Mindless Mu Shu Chicken
Time: 20 minutes
Servings: 4
Ingredients:
1/2 to 3/4 lbs boneless, skinless chicken breast halves (about 2)
1 bunch green onions (about 1 cup chopped)
5 tsp vegetable or peanut oil
1 (16 oz) package coleslaw mix
1/2 cup sliced mushrooms
2 tsp cornstarch
1/4 cup sherry or white wine (or white grape juice)
1/4 cup reduced-sodium soy sauce (I used normal)
1/2 tsp bottled minced garlic
2 tsp Asian sesame oil
8 small (8 in) flour tortillas
Hoisin sauce or plum sauce, to taste
Directions:
Begin heating the vegetable oil in an extra-deep 12 inch skillet over medium heat.
Slice the green onions, using all of the whites and enough of the green tops to make 1 cup. Immediately add the onion, coleslaw and mushrooms to the skillet. Raise the heat to medium-high and begin to cook, stirring frequently.
Meanwhile, cut the chicken through its width (the short way) into 1/4 inch wide strips, add the chicken to the skillet as you slice. Continue to stir and cook until the chicken is no longer pink, about 5 minutes.
Mix the cornstarch into the sherry (grape juice) in a small jar that has a lid. Shake well to combine and set aside. When the chicken is done, shake the sherry mixture again and add it to the skillet along with the soy sauce, garlic and sesame oil. Stir well and cook until the mixture thickens slightly, about 1 to 2 minutes. Remove the skillet from the heat.
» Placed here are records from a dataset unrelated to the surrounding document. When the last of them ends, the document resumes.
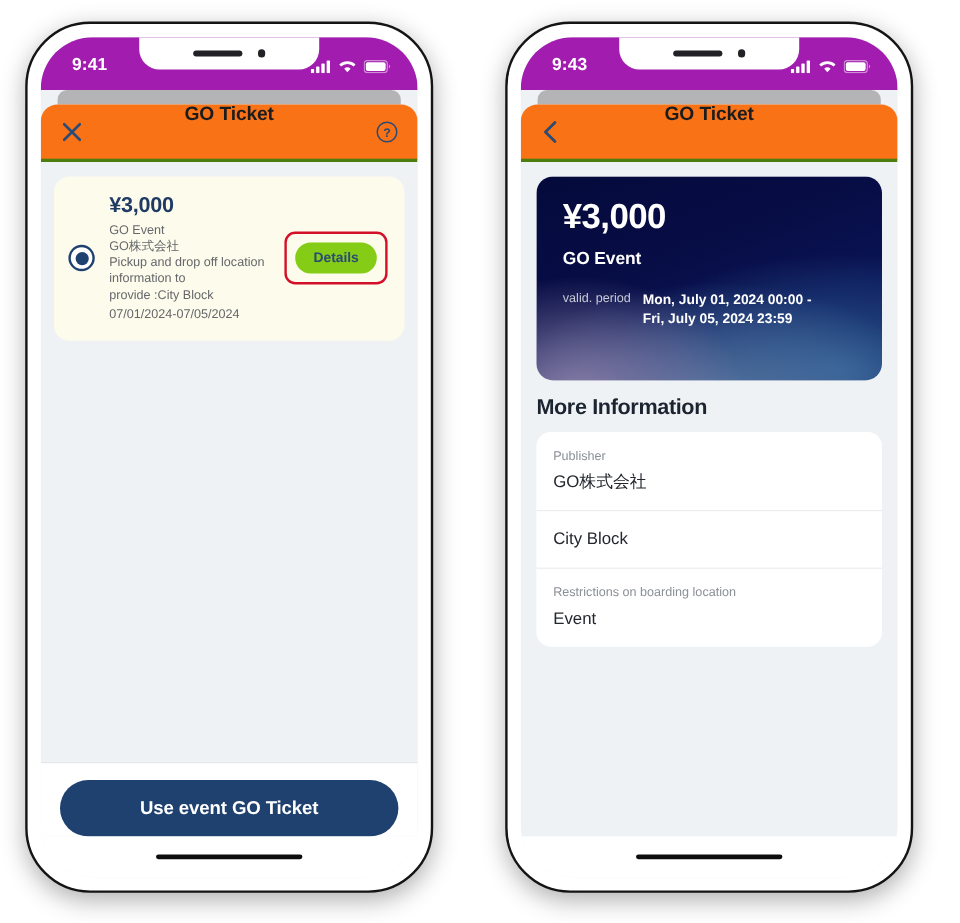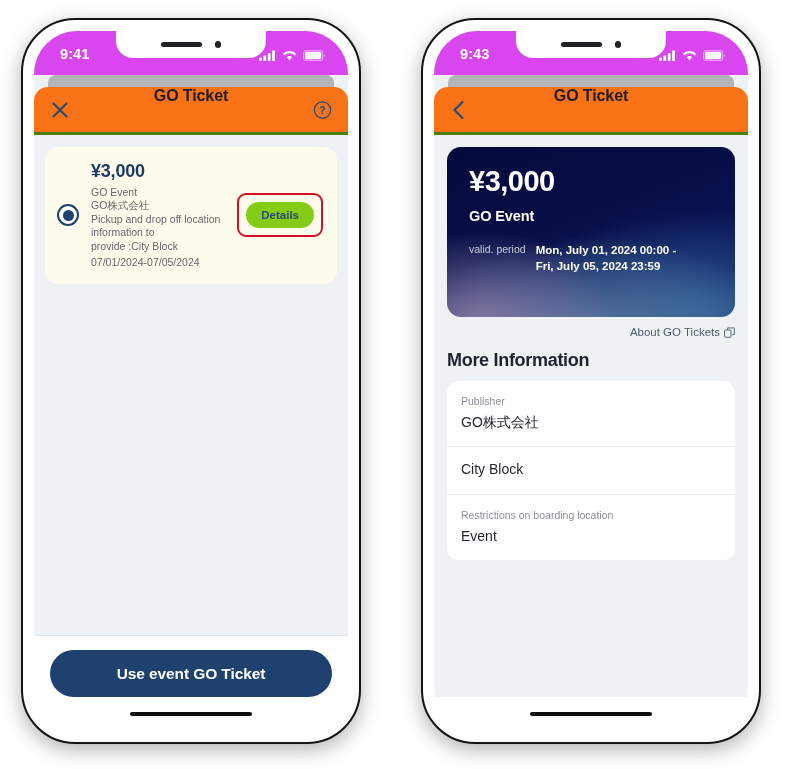--- a/index.html
+++ b/index.html
@@ -48,7 +48,7 @@
   .statusbar {
     position: relative;
     height: 44px;
-    background: #d946ef;
+    background: #a21caf;
     display: flex;
     align-items: center;
     justify-content: space-between;

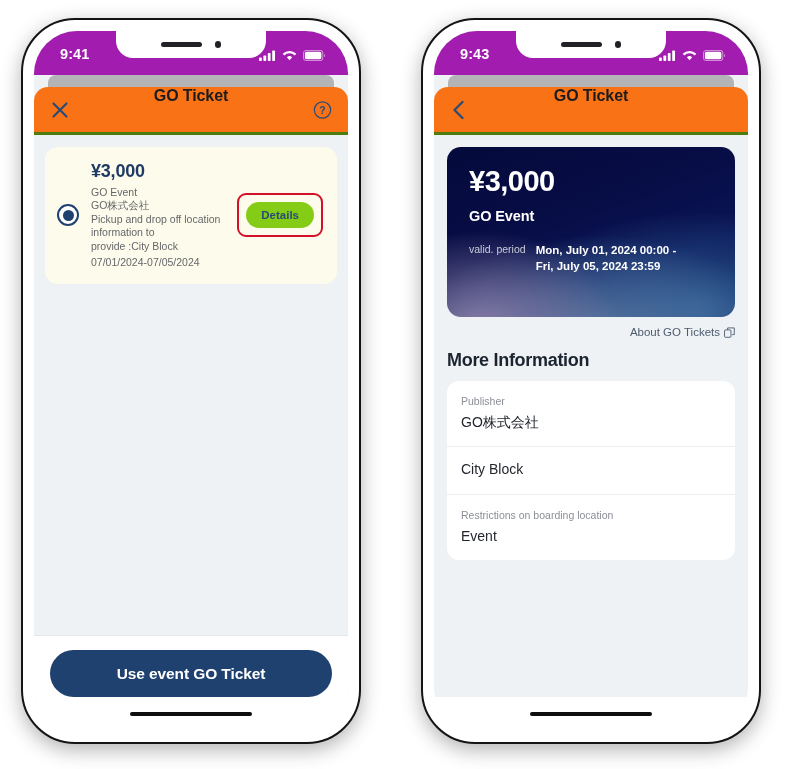--- a/index.html
+++ b/index.html
@@ -513,13 +513,6 @@
             </div>
           </div>
 
-          <div class="about-row">
-            <span class="about-text">About GO Tickets</span>
-            <svg width="11" height="11" viewBox="0 0 12 12">
-              <rect x="0.6" y="3.2" width="7" height="8" rx="1" fill="none" stroke="#4d5b70" stroke-width="1"></rect>
-              <path d="M4 3.2 V1 h7.2 v7.3 h-2.3" fill="none" stroke="#4d5b70" stroke-width="1" stroke-linejoin="round"></path>
-            </svg>
-          </div>
 
           <div class="more-title">More Information</div>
Place the tortillas between two paper towels, and microwave, uncovered, until warmed through, about 1 minute. To serve, spread Hoisin sauce to taste on each tortilla and spoon approx 1/2 cup of the chicken mixture in the middle of each tortilla. Roll up, burrito style, and serve.
These were so easy to make and I thought they had great flavor. I wasn't sure about the tortilla at first (not the most authentic) but I actually found I liked the added chewy texture. Even good as leftovers.